Some people believe that if they cut corners on their insurance or savings plans that they will have more to invest and thus get rich quicker.  But this line of thinking goes against the very nature of God. He blesses diligence and patience:

“He who works his land will have abundant food, but the one who chases fantasies will have his fill of poverty. A faithful man will be richly blessed, but one eager to get rich will not go unpunished.” (Proverbs 28:19-20)

Some people believe, and we’ve even seen it taught, that once you have enough assets to protect against a loss, you should drop that coverage.  But again, if we look at this logic closely, it’s foolish.  If your home is worth $250,000 and you have amassed $250,000 of assets over and above your regular savings, should you drop your coverage?  If you did this, you would put yourself into a state of fear.  What if your house burns down?  To settle this fear, you would need to keep your $250,000 of assets safe and liquid, probably leaving it in your savings account.  You would have to because if you invested this money, you might either lose some of the value, or at least lose liquidity – thus placing you in an impossible situation if your house did burn down.  Therefore, you would be stuck earning the very small rate available in your savings account.

Let’s say your $250,000 is earning 2% interest.  This $5,000 would be your profit after the first year of this scheme.

If on the other hand, you paid $1,500 for homeowner’s insurance, you would be free to invest your $250,000.  If you achieved an 8% rate of return (ROR) on this money, you would have $20,000 of earnings in this year.  Of course, you would have to subtract out the $1,500 you paid for the insurance, but you are still $13,500 ahead of the no insurance plan.

Ex.1 (No Insurance & Cash) Ex.2 (Insure & Invest)
$250,000@ 2% = $5,000            $250,000@ 8%= $20,000 Minus Ins.

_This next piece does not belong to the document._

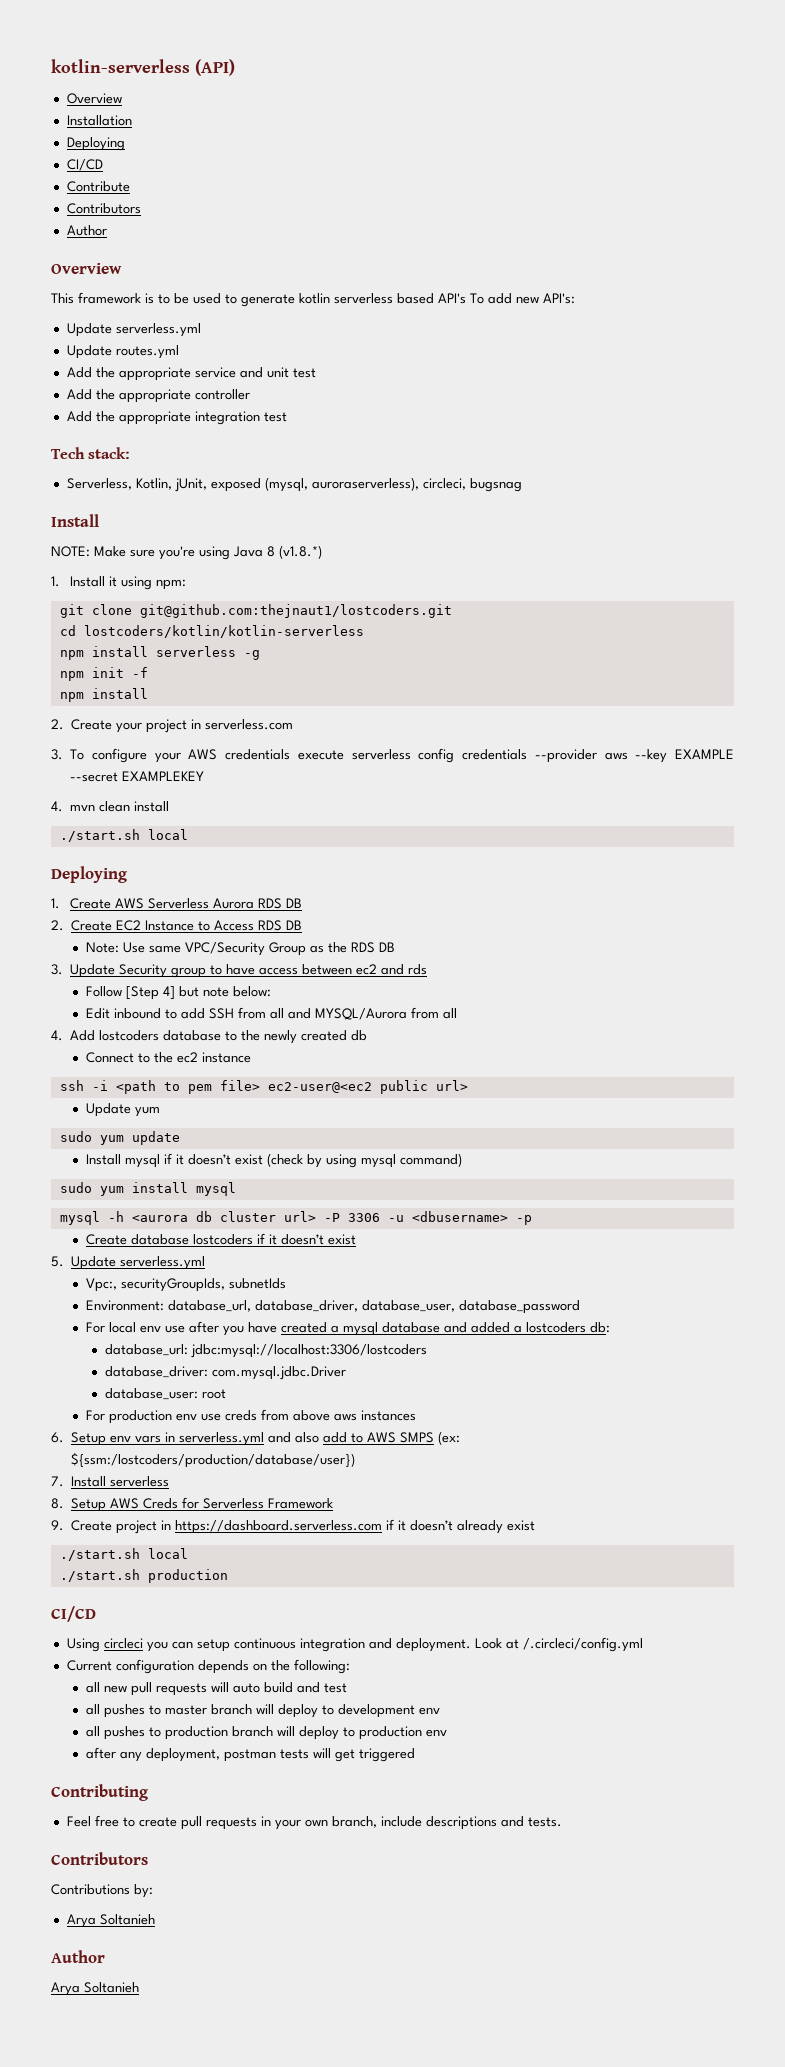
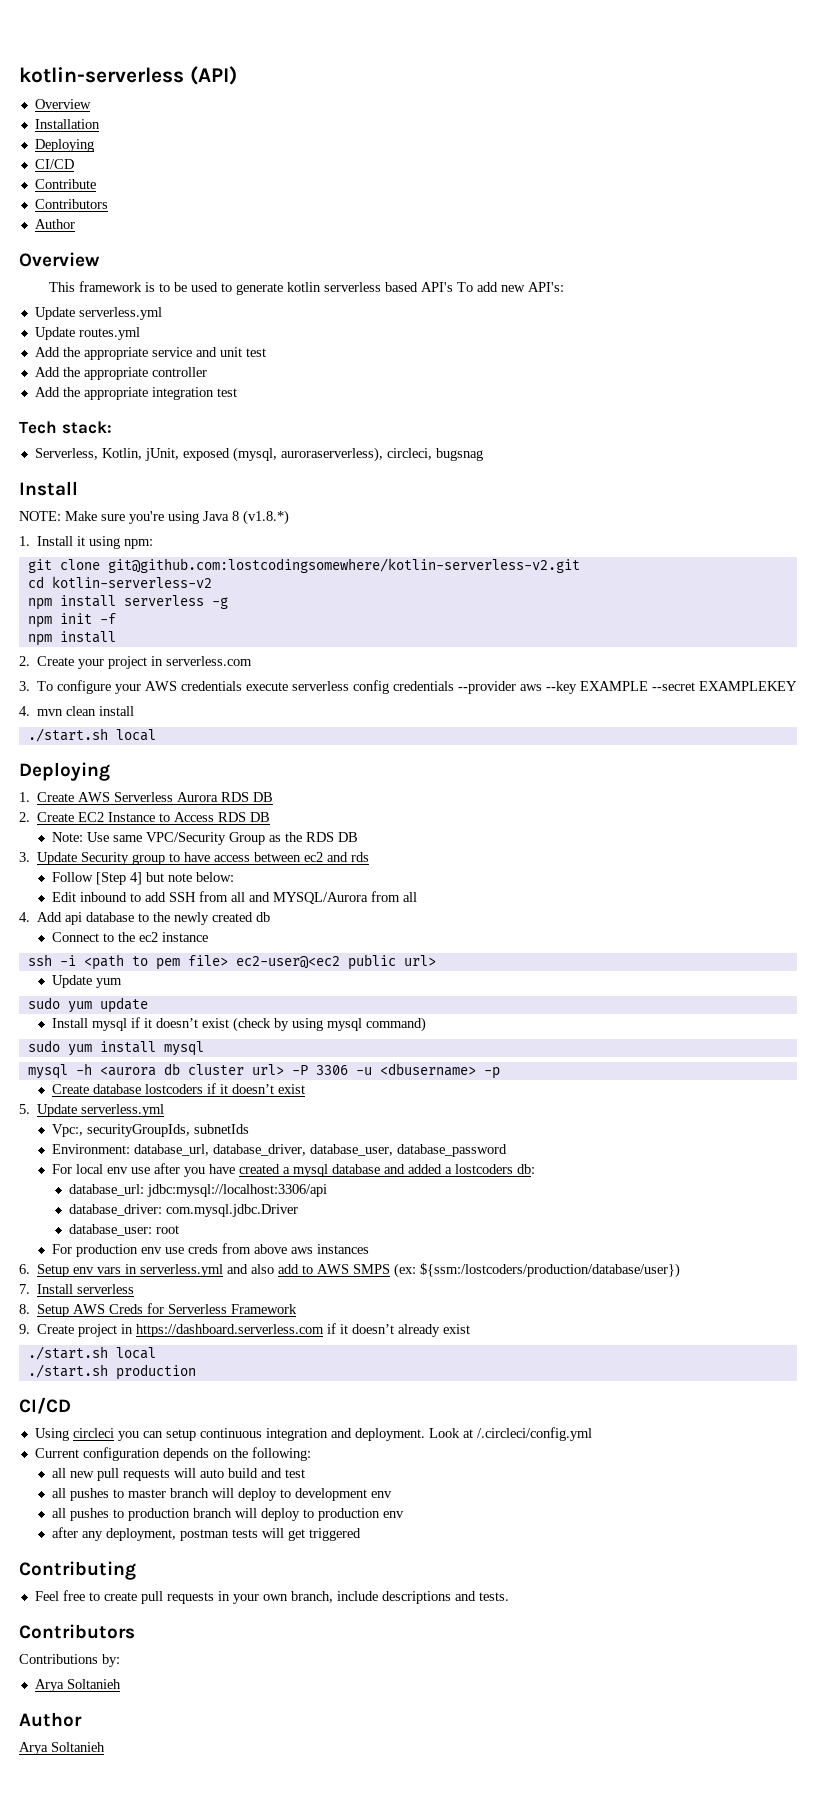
[139,604,452,618] git@github.com:thejnaut1/lostcoders.git -> [107,558,580,573] git@github.com:lostcodingsomewhere/kotlin-serverless-v2.git
[83,625,364,638] lostcoders/kotlin/kotlin-serverless -> [51,576,212,588] kotlin-serverless-v2
[99,1030,160,1041] lostcoders -> [65,912,83,925] api
[191,1344,428,1358] jdbc:mysql://localhost:3306/lostcoders -> [147,1184,328,1197] jdbc:mysql://localhost:3306/api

Prem.   $1,500
Total Income =       $5,000           Total Income =    $18,500

This is basic economics.  The accounting minded person looks at the direct cost.  The economist looks at all the costs and benefits that ripple out from any given decision.  Although the decision to maintain insurance has a cost to you, it frees you to be more productive in other areas of your life because your mind is never hindered by thoughts of what could happen if things go wrong.  You have protected against such things in every way possible and thus you are free to be bold in your other actions.

As you layer each financial decision upon another in such a way, you will truly have the ability to follow the Lord in any way that He leads without being disturbed over your own welfare.  The Lord always will take care of you, but one way to embolden your faith to follow Him financially even when it seems He is asking much of you, is to grow your Fruitful Tree with deep roots first in this manner we are describing, and then upon a strong trunk, so that your new fruit is secured year after year.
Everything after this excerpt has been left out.